Worker Threads:6 actors:18 #mem accesses: 100
local state bytes: 64 WorkStealing avg:2073
local state bytes: 64 ThreadPool avg:2498
local state bytes: 64 Dedicated avg:2045
local state bytes: 256 WorkStealing avg:1735
local state bytes: 256 ThreadPool avg:2272
local state bytes: 256 Dedicated avg:1815
local state bytes: 2000 WorkStealing avg:2052
local state bytes: 2000 ThreadPool avg:2412
local state bytes: 2000 Dedicated avg:2048
local state bytes: 4000 WorkStealing avg:2183
local state bytes: 4000 ThreadPool avg:2373
local state bytes: 4000 Dedicated avg:2130
local state bytes: 32000 WorkStealing avg:3501
local state bytes: 32000 ThreadPool avg:3204
local state bytes: 32000 Dedicated avg:2822
local state bytes: 320000 WorkStealing avg:3089
local state bytes: 320000 ThreadPool avg:2999
local state bytes: 320000 Dedicated avg:2543
local state bytes: 3200000 WorkStealing avg:6579
local state bytes: 3200000 ThreadPool avg:6047
local state bytes: 3200000 Dedicated avg:6907
Machine tested:
(real cores no HT)
$ lscpu
Architecture: x86_64
CPU op-mode(s): 32-bit, 64-bit
Byte Order: Little Endian
CPU(s): 12
On-line CPU(s) list: 0-11
Thread(s) per core: 1
Core(s) per socket: 6
Socket(s): 2
NUMA node(s): 2
Vendor ID: GenuineIntel
CPU family: 6
Model: 44
Stepping: 2
CPU MHz: 3067.058
BogoMIPS: 6133.20
Virtualization: VT-x
L1d cache: 32K
L1i cache: 32K
L2 cache: 256K
L3 cache: 12288K
NUMA node0 CPU(s): 1,3,5,7,9,11
NUMA node1 CPU(s): 0,2,4,6,8,10
Conclusion
- Performance of executors depends heavy on use case. There are work loads where cache locality dominates, giving an advantage of up to 30% over Work-Stealing Executor
- Performance of executors varies amongst different CPU types and models (L1 cache size + cost of a cache miss matter here)

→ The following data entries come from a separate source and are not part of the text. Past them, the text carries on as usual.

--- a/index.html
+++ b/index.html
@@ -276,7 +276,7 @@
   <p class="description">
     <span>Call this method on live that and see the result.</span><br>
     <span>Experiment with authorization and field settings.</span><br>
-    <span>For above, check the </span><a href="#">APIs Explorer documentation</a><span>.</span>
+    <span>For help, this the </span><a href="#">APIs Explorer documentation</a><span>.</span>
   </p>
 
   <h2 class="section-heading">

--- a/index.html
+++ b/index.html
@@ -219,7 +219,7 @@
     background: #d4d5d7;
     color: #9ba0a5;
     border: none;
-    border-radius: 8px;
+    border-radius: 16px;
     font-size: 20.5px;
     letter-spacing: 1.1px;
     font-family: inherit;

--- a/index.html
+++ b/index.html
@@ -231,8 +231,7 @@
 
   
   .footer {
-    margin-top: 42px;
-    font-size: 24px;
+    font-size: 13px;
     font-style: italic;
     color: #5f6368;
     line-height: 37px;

- WorkStealing could be viewed as the better overall solution. Especially if a lot of L1 cache misses are to be expected anyway.

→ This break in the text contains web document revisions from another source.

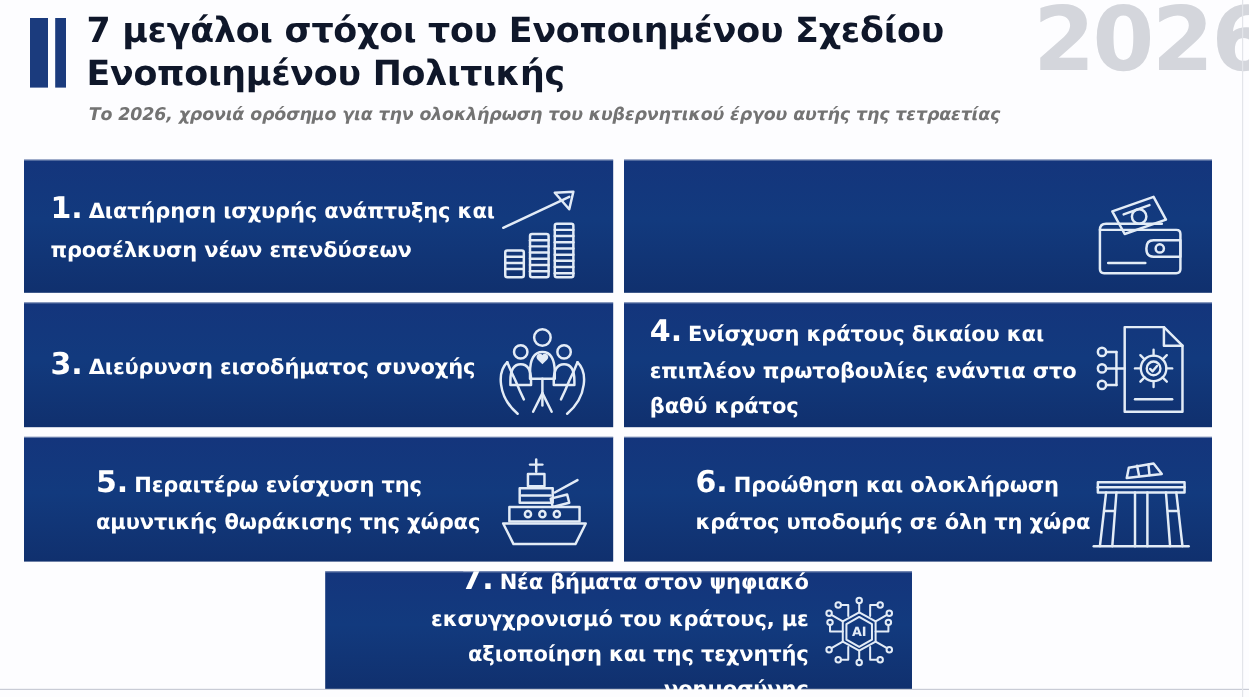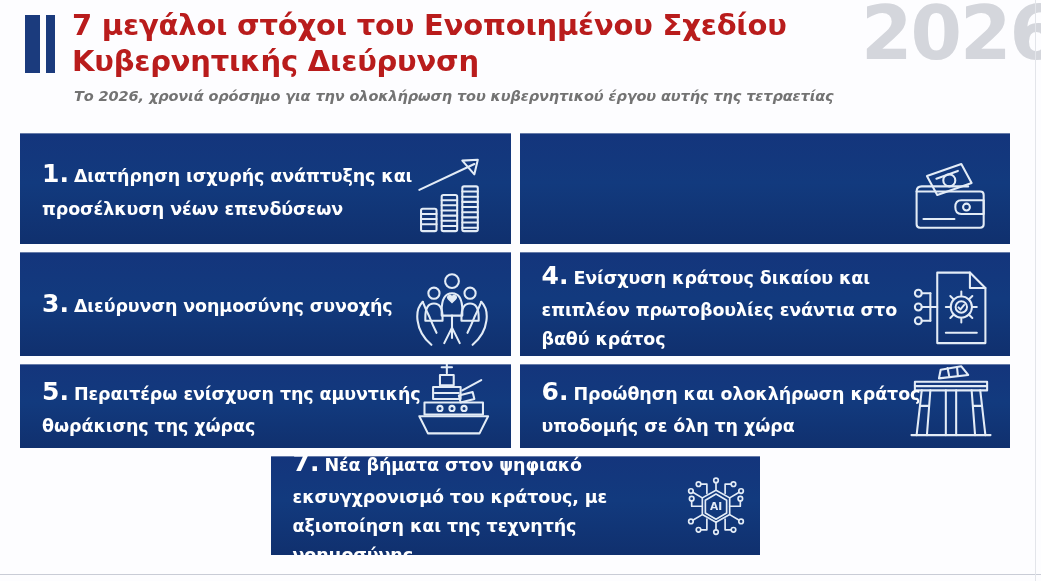--- a/index.html
+++ b/index.html
@@ -68,7 +68,7 @@
   .title-line {
     font-size: 29px;
     font-weight: bold;
-    color: #b91c1c;
+    color: #0f172a;
     line-height: 1.24;
     letter-spacing: -0.2px;
     white-space: nowrap;

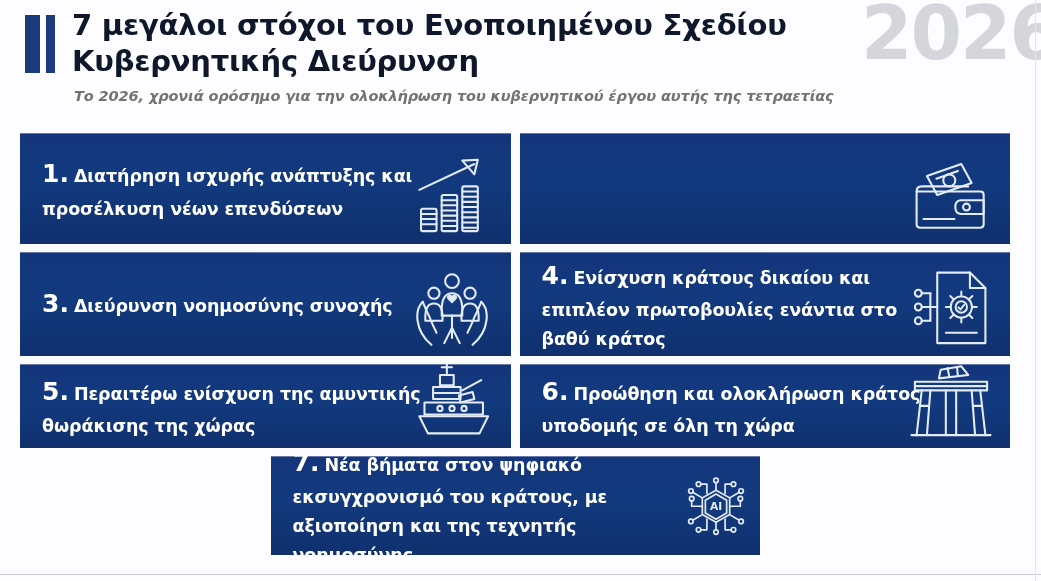--- a/index.html
+++ b/index.html
@@ -191,7 +191,7 @@
 
     <div id="title-block">
       <div class="title-line">7 μεγάλοι στόχοι του Ενοποιημένου Σχεδίου</div>
-      <div class="title-line">Κυβερνητικής Διεύρυνση</div>
+      <div class="title-line">Ενοποιημένου Πολιτικής</div>
     </div>
 
     <div id="subtitle">Το 2026, χρονιά ορόσημο για την ολοκλήρωση του κυβερνητικού έργου αυτής της τετραετίας</div>

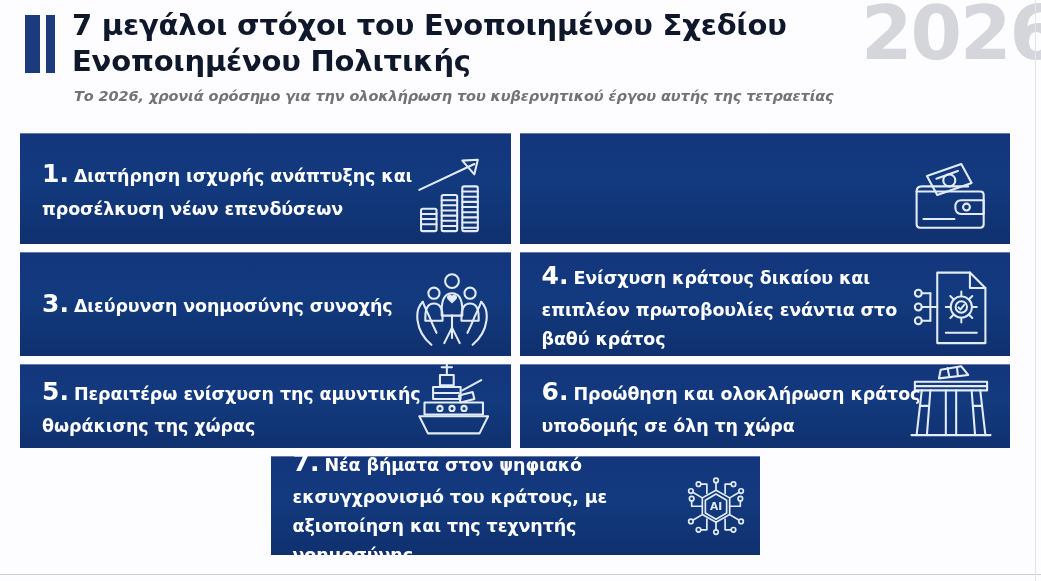--- a/index.html
+++ b/index.html
@@ -253,7 +253,7 @@
 
       <div class="card r2">
         <div class="card-text">
-          <span class="card-num">3.</span><span>Διεύρυνση νοημοσύνης συνοχής</span>
+          <span class="card-num">3.</span><span>Διεύρυνση εισοδήματος συνοχής</span>
         </div>
         <div class="card-icon">
           <svg viewBox="0 0 100 100" fill="none" stroke="#eaf2fb" stroke-width="2.4" stroke-linecap="round" stroke-linejoin="round">

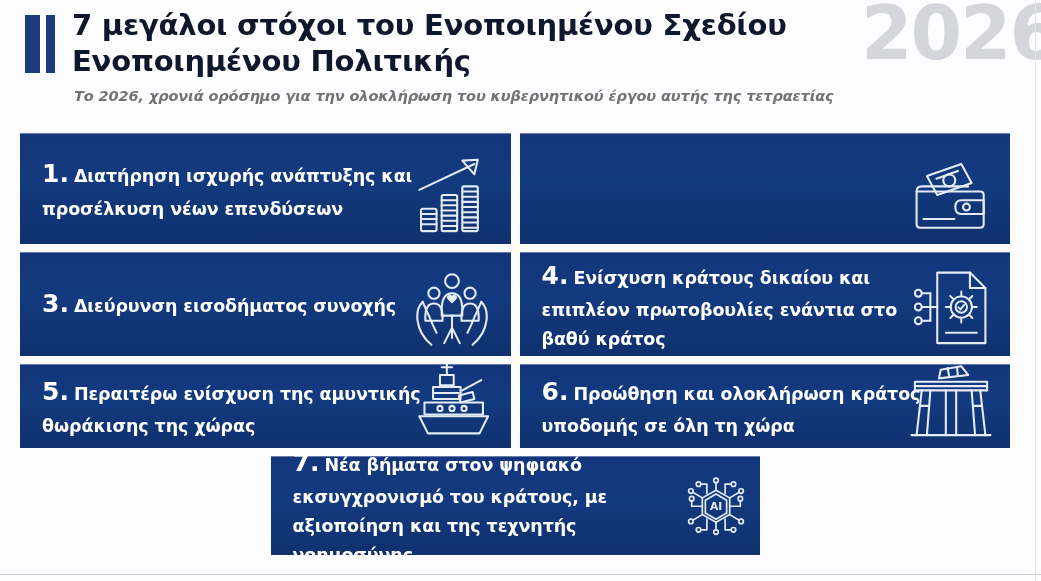--- a/index.html
+++ b/index.html
@@ -112,7 +112,7 @@
   }
   .card.r1 { height: 111px; }
   .card.r2 { height: 104px; }
-  .card.r3 { height: 84px; }
+  .card.r3 { height: 104px; padding-left: 38px; }
   .card.r4 {
     height: 99px;
     flex: 0 0 489px;

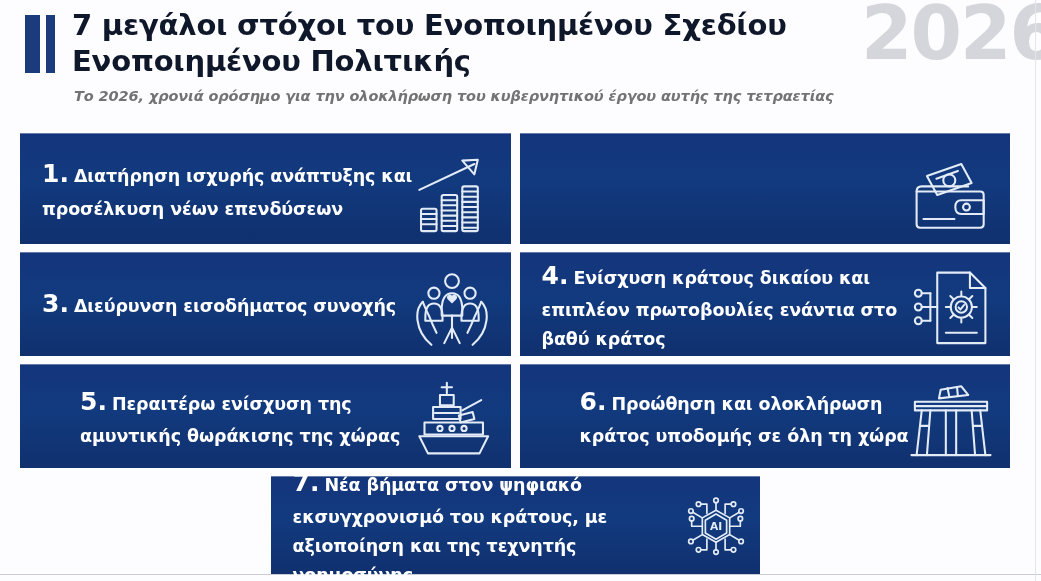--- a/index.html
+++ b/index.html
@@ -117,6 +117,7 @@
     height: 99px;
     flex: 0 0 489px;
     width: 489px;
+    text-align: right;
   }
   .card-text {
     position: relative;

- The ideal executor would be WorkStealing with a soft actor-to-thread affinitiy. This would combine the strength of both execution schemes and would yield significant performance improvements for many workloads
- Vanilla thread pools without work stealing and actor-to-thread affinity perform significantly worse and should not be used to execute lightweight processes.